Dataset excerpts
──────────

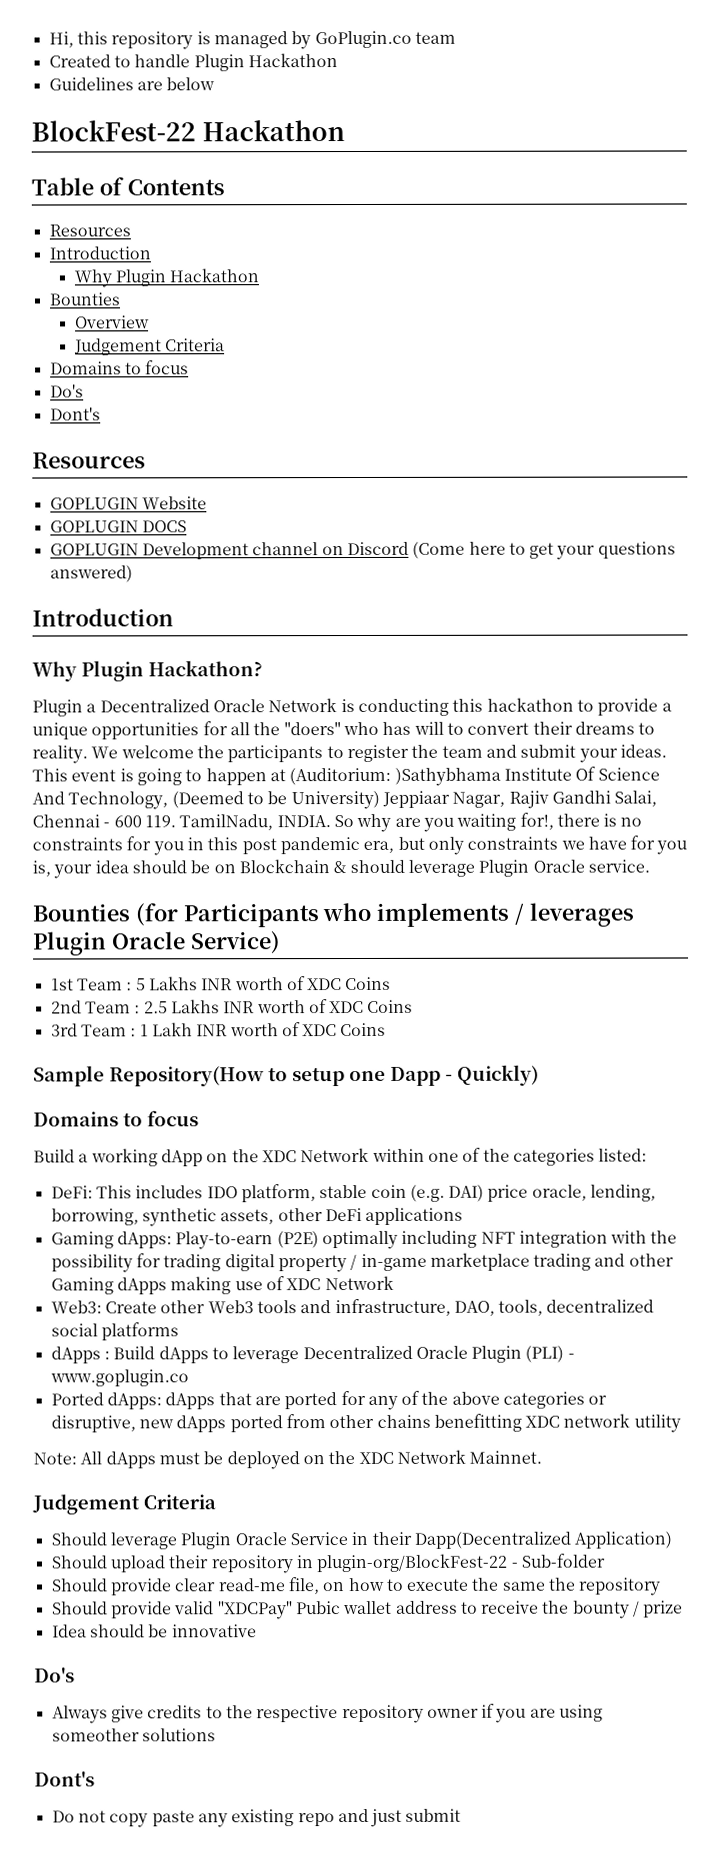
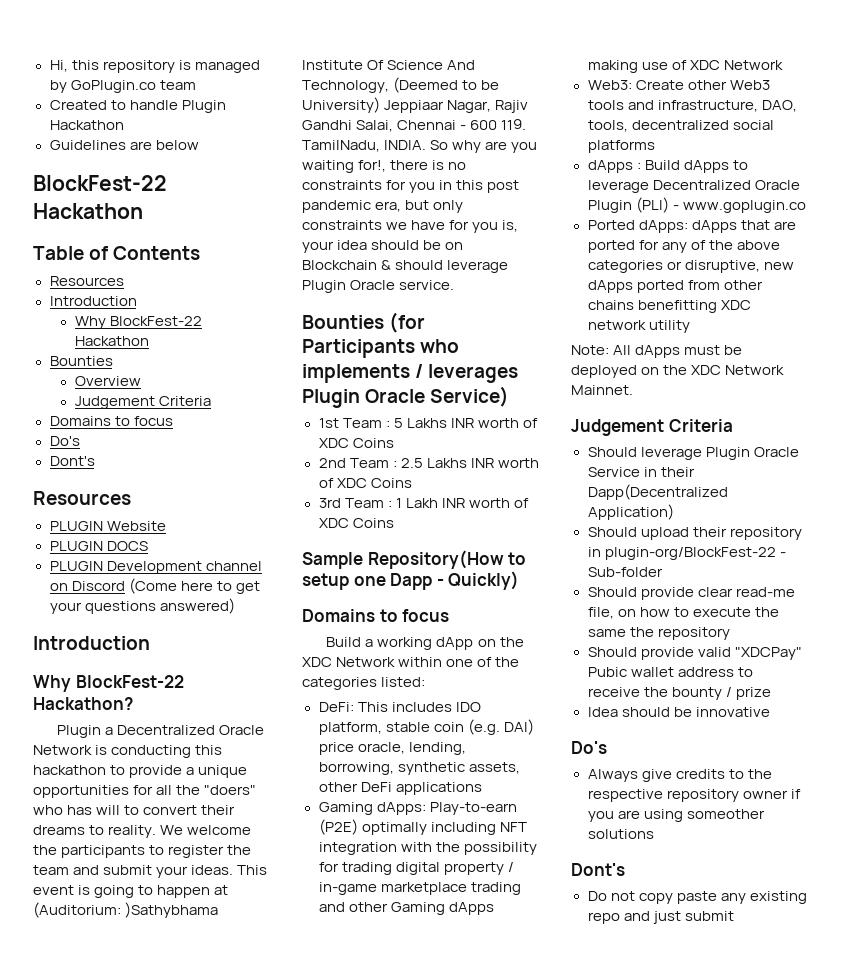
[114,269,166,287] Plugin -> [109,316,202,326] BlockFest-22
[49,497,139,510] GOPLUGIN -> [49,521,103,531] PLUGIN
[49,520,139,533] GOPLUGIN -> [49,541,103,551] PLUGIN
[49,543,139,556] GOPLUGIN -> [49,561,103,571] PLUGIN
[81,660,144,682] Plugin -> [75,675,184,688] BlockFest-22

──────────

WHAT IS REQUIRED —
Write the entries out in full and exactly, omitting every picture.

WRITTEN SOLUTION —
[114,269,166,287] Plugin -> [109,316,202,326] BlockFest-22
[49,497,139,510] GOPLUGIN -> [49,521,103,531] PLUGIN
[49,520,139,533] GOPLUGIN -> [49,541,103,551] PLUGIN
[49,543,139,556] GOPLUGIN -> [49,561,103,571] PLUGIN
[81,660,144,682] Plugin -> [75,675,184,688] BlockFest-22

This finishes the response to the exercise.